[Before-and-after change data]
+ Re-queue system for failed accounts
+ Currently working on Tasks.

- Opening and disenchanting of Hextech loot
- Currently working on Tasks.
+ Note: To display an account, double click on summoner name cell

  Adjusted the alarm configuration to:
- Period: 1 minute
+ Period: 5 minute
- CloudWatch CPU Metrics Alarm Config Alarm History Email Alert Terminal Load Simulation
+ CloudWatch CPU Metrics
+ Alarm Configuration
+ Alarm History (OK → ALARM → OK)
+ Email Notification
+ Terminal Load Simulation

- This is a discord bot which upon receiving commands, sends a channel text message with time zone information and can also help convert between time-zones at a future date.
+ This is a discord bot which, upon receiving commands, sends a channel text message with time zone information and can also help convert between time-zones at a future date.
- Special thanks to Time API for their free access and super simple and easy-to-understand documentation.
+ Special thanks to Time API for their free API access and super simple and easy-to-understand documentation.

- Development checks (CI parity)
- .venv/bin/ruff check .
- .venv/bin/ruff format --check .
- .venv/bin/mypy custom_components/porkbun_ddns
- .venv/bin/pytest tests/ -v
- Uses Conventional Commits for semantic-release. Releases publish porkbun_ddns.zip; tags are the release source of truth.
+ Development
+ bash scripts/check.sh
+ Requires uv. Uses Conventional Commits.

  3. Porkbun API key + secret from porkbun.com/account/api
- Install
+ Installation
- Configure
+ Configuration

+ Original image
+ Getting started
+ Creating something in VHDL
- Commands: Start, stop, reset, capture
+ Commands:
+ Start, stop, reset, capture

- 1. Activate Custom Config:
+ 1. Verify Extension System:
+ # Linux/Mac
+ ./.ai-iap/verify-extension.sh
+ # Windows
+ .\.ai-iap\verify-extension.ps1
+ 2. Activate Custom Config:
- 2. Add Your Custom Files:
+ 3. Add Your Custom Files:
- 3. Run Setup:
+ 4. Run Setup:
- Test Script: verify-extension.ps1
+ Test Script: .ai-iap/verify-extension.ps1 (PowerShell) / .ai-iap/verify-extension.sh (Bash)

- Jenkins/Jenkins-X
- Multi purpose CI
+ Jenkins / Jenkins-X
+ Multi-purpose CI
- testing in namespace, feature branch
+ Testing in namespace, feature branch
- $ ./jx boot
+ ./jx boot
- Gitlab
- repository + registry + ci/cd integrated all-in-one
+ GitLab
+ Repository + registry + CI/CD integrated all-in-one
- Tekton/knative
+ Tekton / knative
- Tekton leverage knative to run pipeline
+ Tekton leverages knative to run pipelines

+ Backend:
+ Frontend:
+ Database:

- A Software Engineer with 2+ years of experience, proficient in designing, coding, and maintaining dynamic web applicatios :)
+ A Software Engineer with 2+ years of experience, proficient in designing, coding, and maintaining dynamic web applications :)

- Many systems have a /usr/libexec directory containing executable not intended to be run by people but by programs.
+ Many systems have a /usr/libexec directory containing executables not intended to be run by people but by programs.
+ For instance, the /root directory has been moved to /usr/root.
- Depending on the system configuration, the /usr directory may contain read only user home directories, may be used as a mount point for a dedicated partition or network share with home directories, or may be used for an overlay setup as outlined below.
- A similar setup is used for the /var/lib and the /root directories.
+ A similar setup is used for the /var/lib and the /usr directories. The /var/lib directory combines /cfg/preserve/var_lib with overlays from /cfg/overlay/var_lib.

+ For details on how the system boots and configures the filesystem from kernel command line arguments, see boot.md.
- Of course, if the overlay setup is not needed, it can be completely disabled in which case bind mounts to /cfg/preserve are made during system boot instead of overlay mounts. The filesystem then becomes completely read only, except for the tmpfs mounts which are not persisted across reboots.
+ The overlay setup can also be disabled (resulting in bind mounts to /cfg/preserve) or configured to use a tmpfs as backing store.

Problem requirements: Identify the lines above that contain the word "capture", then copy them.

Response for this exercise:
- Commands: Start, stop, reset, capture
+ Start, stop, reset, capture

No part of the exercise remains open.